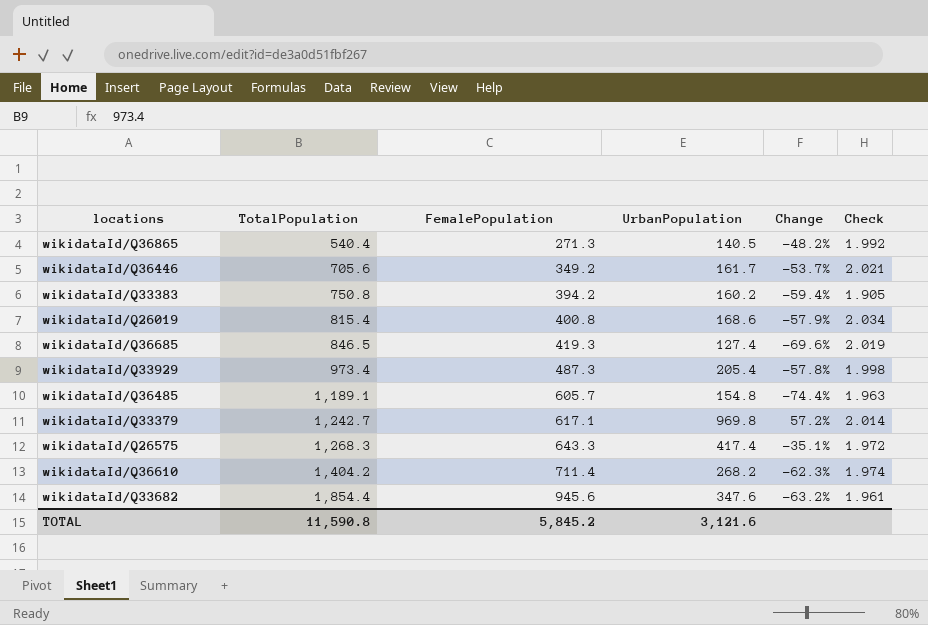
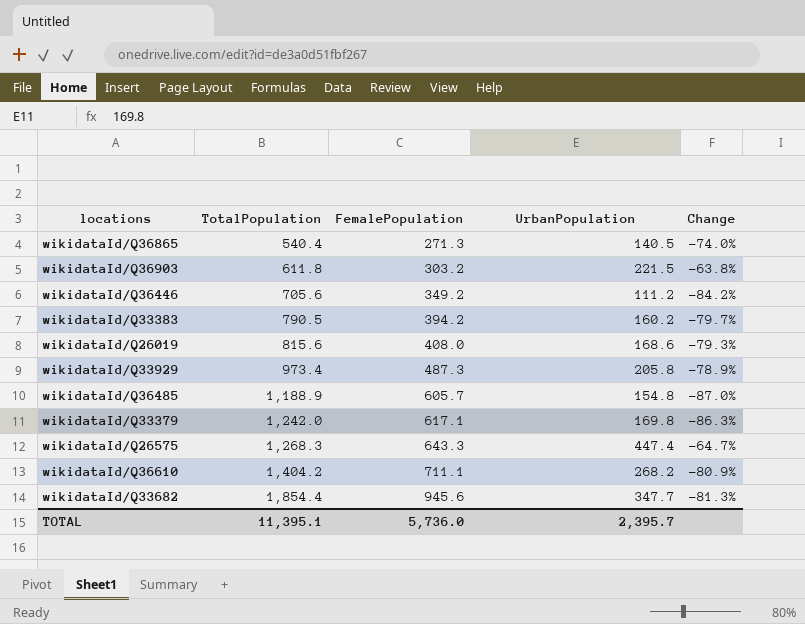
column Check | formula: [TotalPopulation] / [FemalePopulation] -> none
column Change | formula: ([UrbanPopulation] - [FemalePopulation]) / [FemalePopulation] -> ([UrbanPopulation] - [TotalPopulation]) / [TotalPopulation]
row wikidataId/Q36685: 846.5 | 419.3 | 127.4 | -69.6% | 2.019 -> none
row wikidataId/Q36903: none -> 611.8 | 303.2 | 221.5 | -63.8%
wikidataId/Q36446 | UrbanPopulation: 161.7 -> 111.2
wikidataId/Q33383 | TotalPopulation: 750.8 -> 790.5
wikidataId/Q26019 | TotalPopulation: 815.4 -> 815.6
wikidataId/Q26019 | FemalePopulation: 400.8 -> 408.0
wikidataId/Q33929 | UrbanPopulation: 205.4 -> 205.8
wikidataId/Q36485 | TotalPopulation: 1,189.1 -> 1,188.9
wikidataId/Q33379 | TotalPopulation: 1,242.7 -> 1,242.0
wikidataId/Q33379 | UrbanPopulation: 969.8 -> 169.8
wikidataId/Q26575 | UrbanPopulation: 417.4 -> 447.4
wikidataId/Q36610 | FemalePopulation: 711.4 -> 711.1
wikidataId/Q33682 | UrbanPopulation: 347.6 -> 347.7
TOTAL | TotalPopulation: 11,590.8 -> 11,395.1
TOTAL | FemalePopulation: 5,845.2 -> 5,736.0
TOTAL | UrbanPopulation: 3,121.6 -> 2,395.7

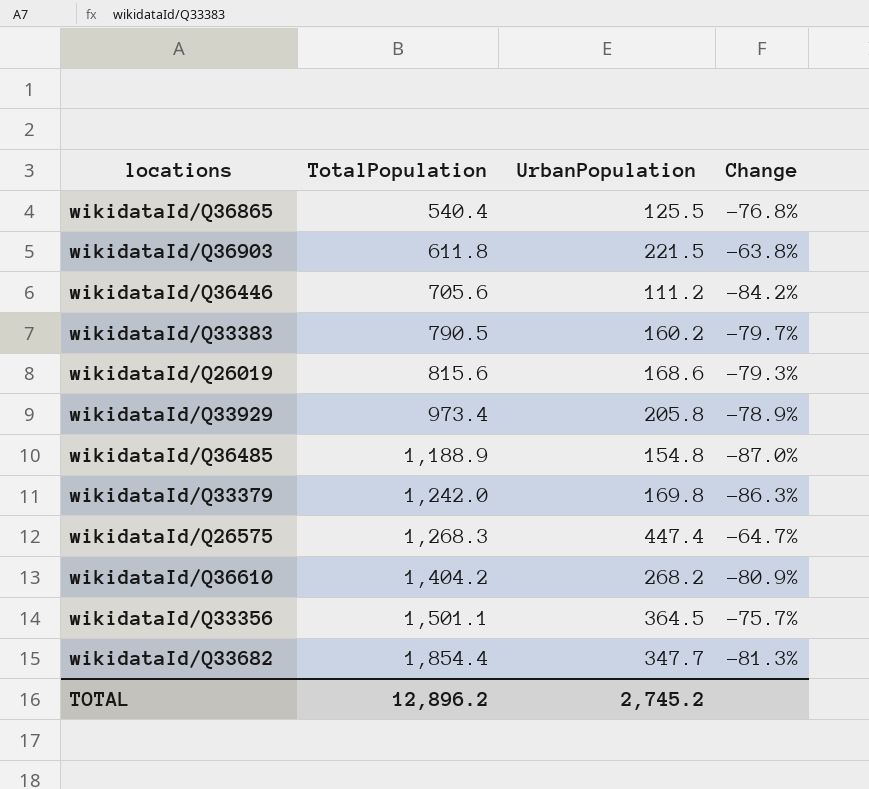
column FemalePopulation | position: 3 -> none
wikidataId/Q36865 | UrbanPopulation: 140.5 -> 125.5
wikidataId/Q36865 | Change: -74.0% -> -76.8%
row wikidataId/Q33356: none -> 1,501.1 | 364.5 | -75.7%
TOTAL | TotalPopulation: 11,395.1 -> 12,896.2
TOTAL | UrbanPopulation: 2,395.7 -> 2,745.2

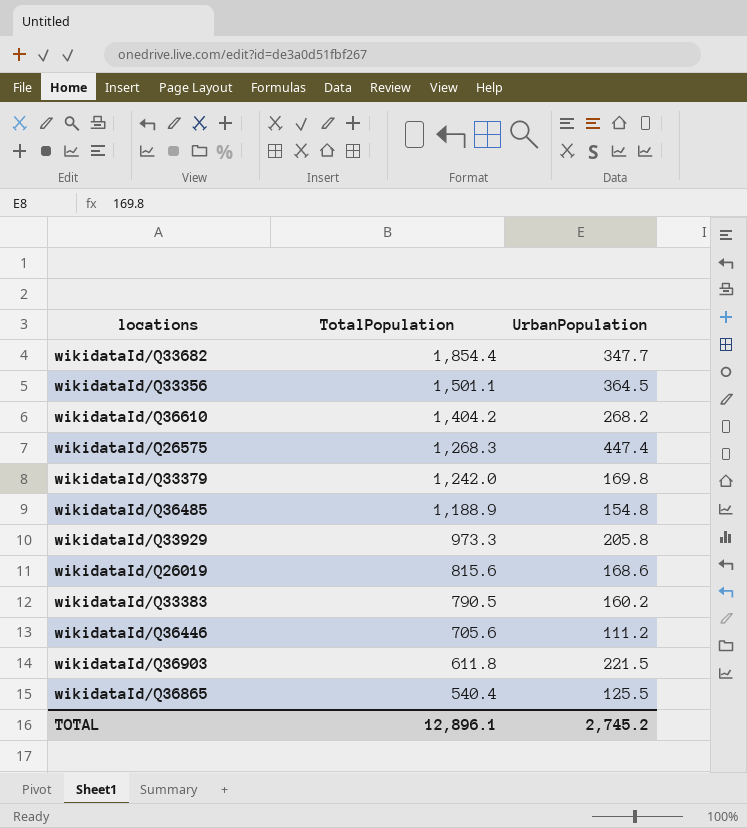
row order: TotalPopulation ascending -> TotalPopulation descending
column Change | formula: ([UrbanPopulation] - [TotalPopulation]) / [TotalPopulation] -> none
wikidataId/Q33929 | TotalPopulation: 973.4 -> 973.3
TOTAL | TotalPopulation: 12,896.2 -> 12,896.1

****************

* _Work required_
Scan the entries for lines holding the string "formula", then copy every one of them.

* _Response to this task_
column Check | formula: [TotalPopulation] / [FemalePopulation] -> none
column Change | formula: ([UrbanPopulation] - [FemalePopulation]) / [FemalePopulation] -> ([UrbanPopulation] - [TotalPopulation]) / [TotalPopulation]
column Change | formula: ([UrbanPopulation] - [TotalPopulation]) / [TotalPopulation] -> none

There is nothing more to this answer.